The Young Perceive Higher COVID Risk than the Old. And Are More CautiousA SURVEY OF OVER 1,500 AMERICANS CONDUCTED BY SCHOLARS FROM BOCCONI, HARVARD AND OXFORD SHOWS THAT YOUNG PEOPLE ASSESS COVID MORTALITY FOR THEIR AGE GROUP 10 TIMES HIGHER THAN IT IS; OLD PEOPLE 10 TIMES LOWER. AND THEIR BEHAVIOR IS CONSISTENT WITH SUCH BELIEFS
Allegations of underestimating the COVID-19 risk and hence inadvertently pushing its spread are often made against young people. Recent research by Nicola Gennaioli (Bocconi University, Fellow of the COVID Crisis Lab) and colleagues from Harvard and Oxford casts doubt on these arguments.
On the contrary, according to a survey of over 1,500 Americans conducted in May 2020, younger people perceive dramatically higher risks of infection and risks of hospitalization and death after contacting COVID-19 than older people do.
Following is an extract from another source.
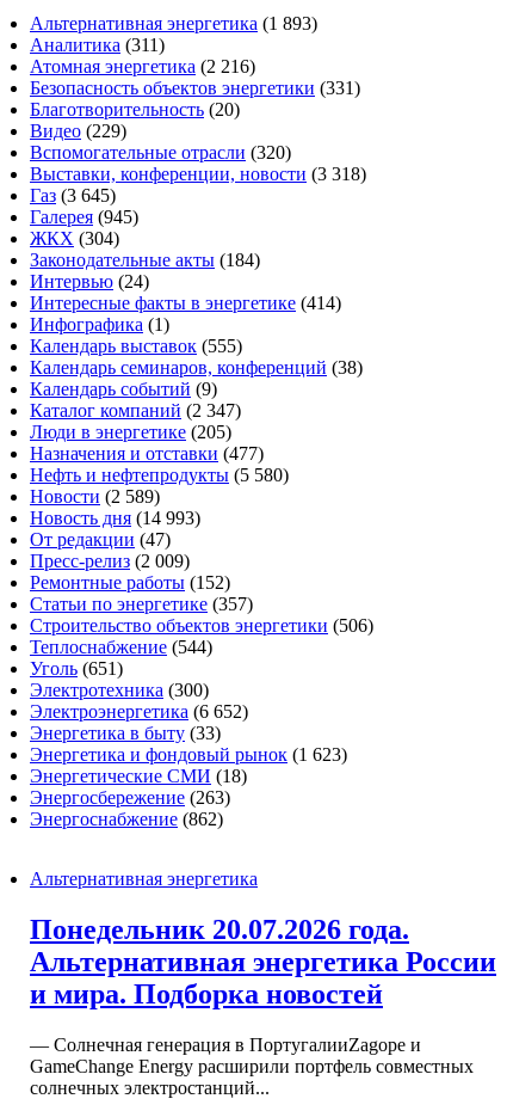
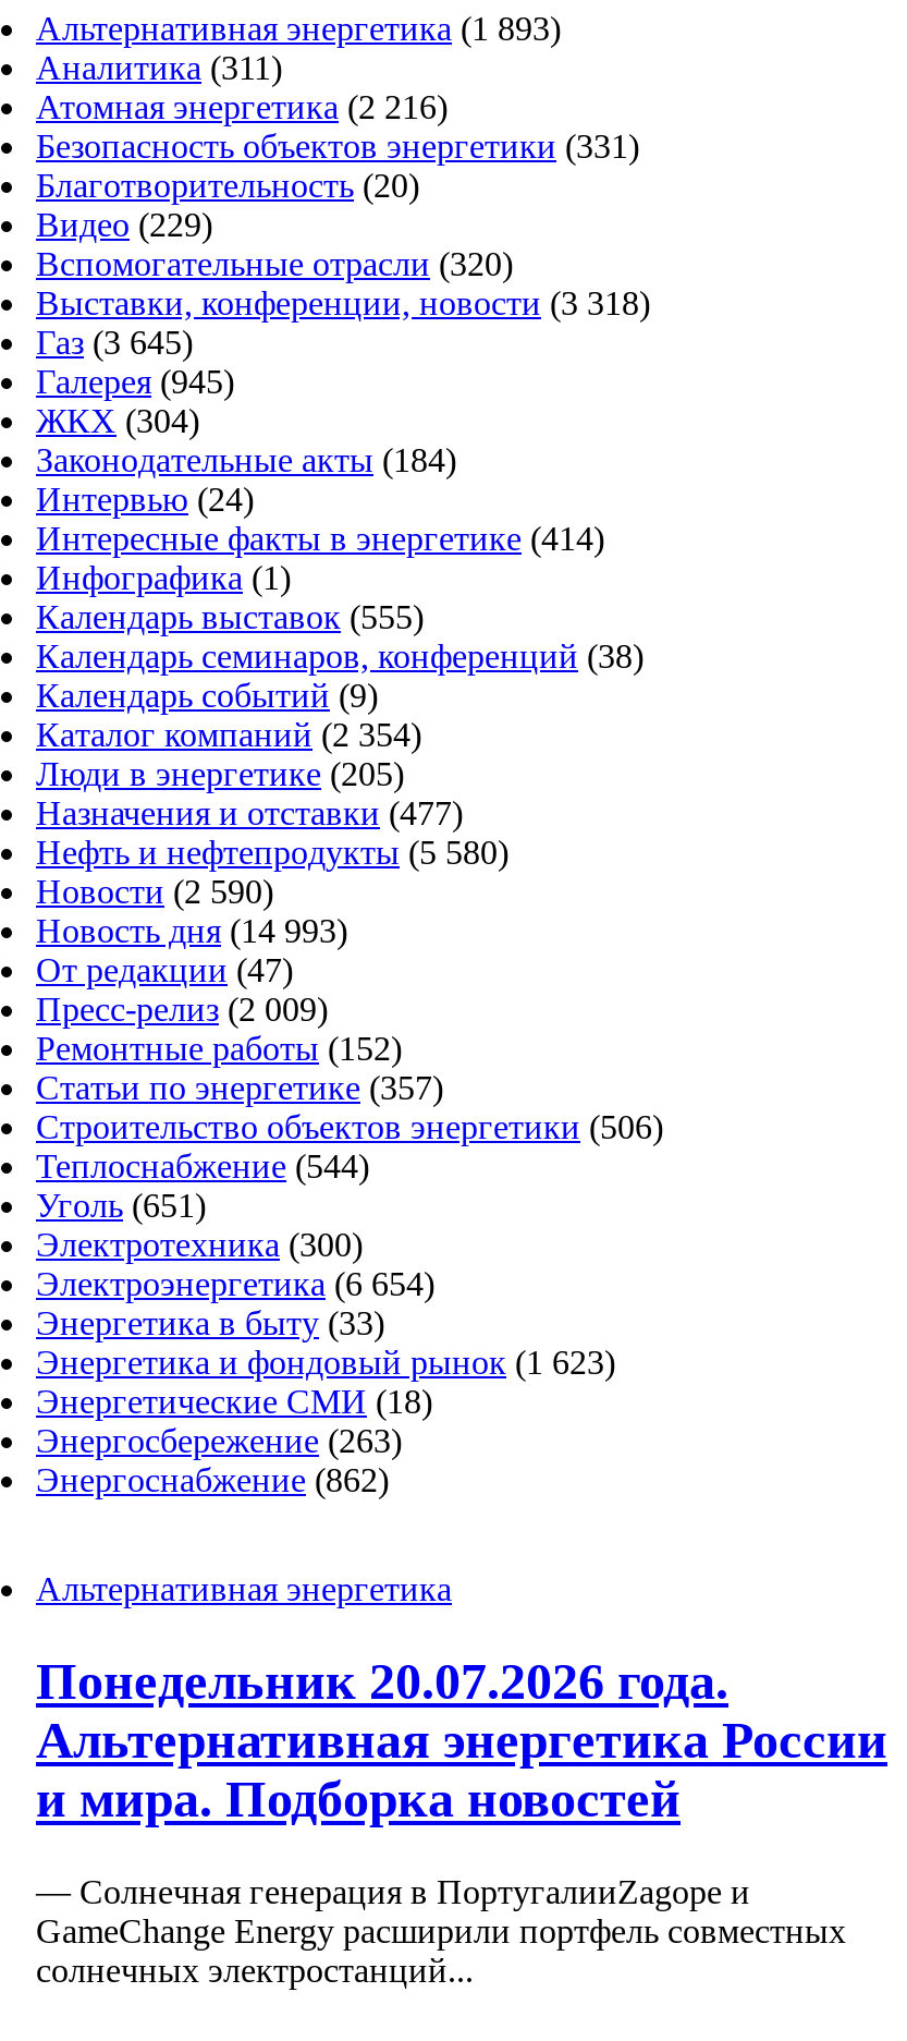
[30,400,241,421] Каталог компаний (2 347) -> [36,716,421,753] Каталог компаний (2 354)
[30,486,160,507] Новости (2 589) -> [36,873,273,910] Новости (2 590)
[30,701,248,722] Электроэнергетика (6 652) -> [36,1266,434,1303] Электроэнергетика (6 654)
They assess higher risk both for themselves and for others.
Furthermore, COVID-19 policy preferences and self-reported behavior are consistent with such beliefs. Individuals who perceive higher risks for others are supportive of stay at home orders and are less likely to be willing to resume their normal activities. Individuals who perceive greater mortality risk for themselves indicate going out less frequently, being more reluctant to go to an emergency room if they had a medical emergency, and avoiding more routine medical care.
People appear to be aware of the age gradient of Covid-19 risks: assessed mortality risk increases with age according to everyone, but young people’s assessments are consistently higher than old people’s.
On average, respondents’ median belief about the fatality rate lies between 1% and 2% of the infected, and thus moderately exceeds average published estimates in the medical literature, but the age gradient is striking. The 18-34 group reports a median believed fatality rate of 2%, ten times the available data for their age. In contrast, the respondents in the 70 years or older group report a median death rate of about 1%, between 5 and 10 times lower than available epidemiological estimates.
Young people are also more pessimistic about other health risks, but not about the economic risk attached to the COVID-19 crisis.
“One possible explanation”, Professor Gennaioli says, “is that the COVID-19 experience is much more salient for young than for old people. Since acute health risk is a relatively rare experience for young people, the COVID-19 outbreak strikes them as new and meaningful. It also seems to render all health risks salient, increasing their assessment across the board”. In fact, data shows that the self-assessment of other health risks is strongly associated to COVID-19 beliefs. The perception of a non-health risk such as the economic risk is, on the contrary, associated to several demographic characteristics, such as gender, race, location and education, but not age.
Pedro Bordalo, Katherine B. Coffman, Nicola Gennaioli, Andrei Shleifer, “Older People Are Less Pessimistic About the Health Risks of COVID-19”, NBER Working Paper 27494, DOI: 10.3386/w27494.